For instance you might think we could examine terrain performance by temporarily commenting out the character and bloom rendering, letting us measure the terrain in isolation. Trouble is, if we make that change our game is likely to go from being GPU bound to CPU bound, at which point we can no longer experiment with GPU performance at all!
A better technique is not to remove anything, but instead add a loop that will repeat the same terrain rendering 100 times in a row. The framerate will plummet (if it doesn’t, that proves terrain rendering must be an insignificant part of the overall performance profile) and this new lower framerate will be entirely dominated by terrain. By increasing the amount of terrain being drawn, we can dwarf the other scene elements into insignificance, letting us use the techniques from my previous post to measure the terrain while basically just ignoring everything else.
If you split a game into pieces and measure each one in isolation, then put everything back together and measure the final result, it is common to find the whole runs faster than the sum of its parts.
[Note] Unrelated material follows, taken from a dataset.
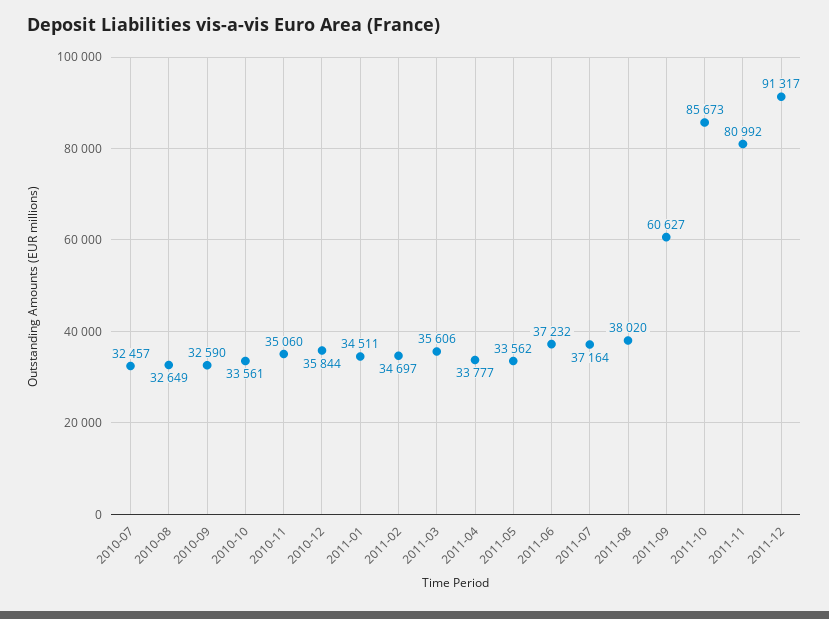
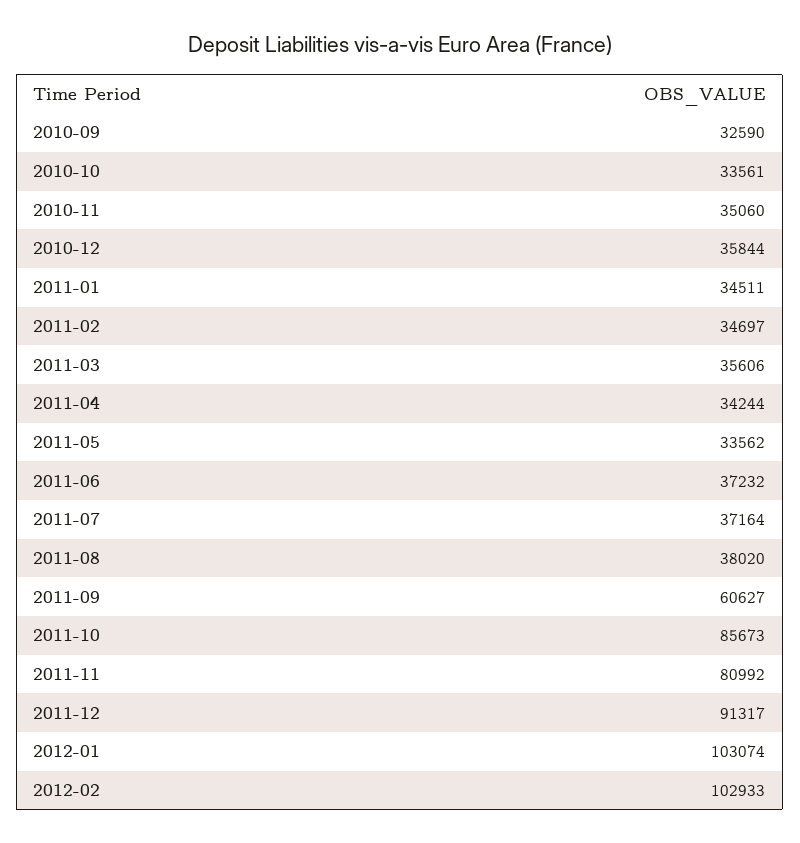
2010-07: 32457 -> none
2010-08: 32649 -> none
2011-04: 33777 -> 34244
2012-01: none -> 103074
2012-02: none -> 102933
This is because, even though the GPU pipeline buffers are limited in size, they do offer some parallelism from one task to the next. You might find that out of 10 characters, 9 are limited by vertex shading, but the vertices for the first are being processed in parallel with the last few hundred terrain pixels, so you are effectively getting that first character for free. It is also common that the amount of such parallelism will change in unpredictable ways if you swap the order in which things are drawn.
There are no hard and fast rules here. Measure everything you can. Try to break out different parts of your rendering and measure them in isolation. Don’t expect everything to make perfect sense: all things are interconnected when they run in parallel, so a seemingly trivial change in one place can have unexpected performance implications somewhere entirely different. It often takes a leap of intuition to look at a collection of measurements and figure out which contain important clues, which are just side effects of the measurement process, and which were caused by the fundamental weirdness of parallel processing.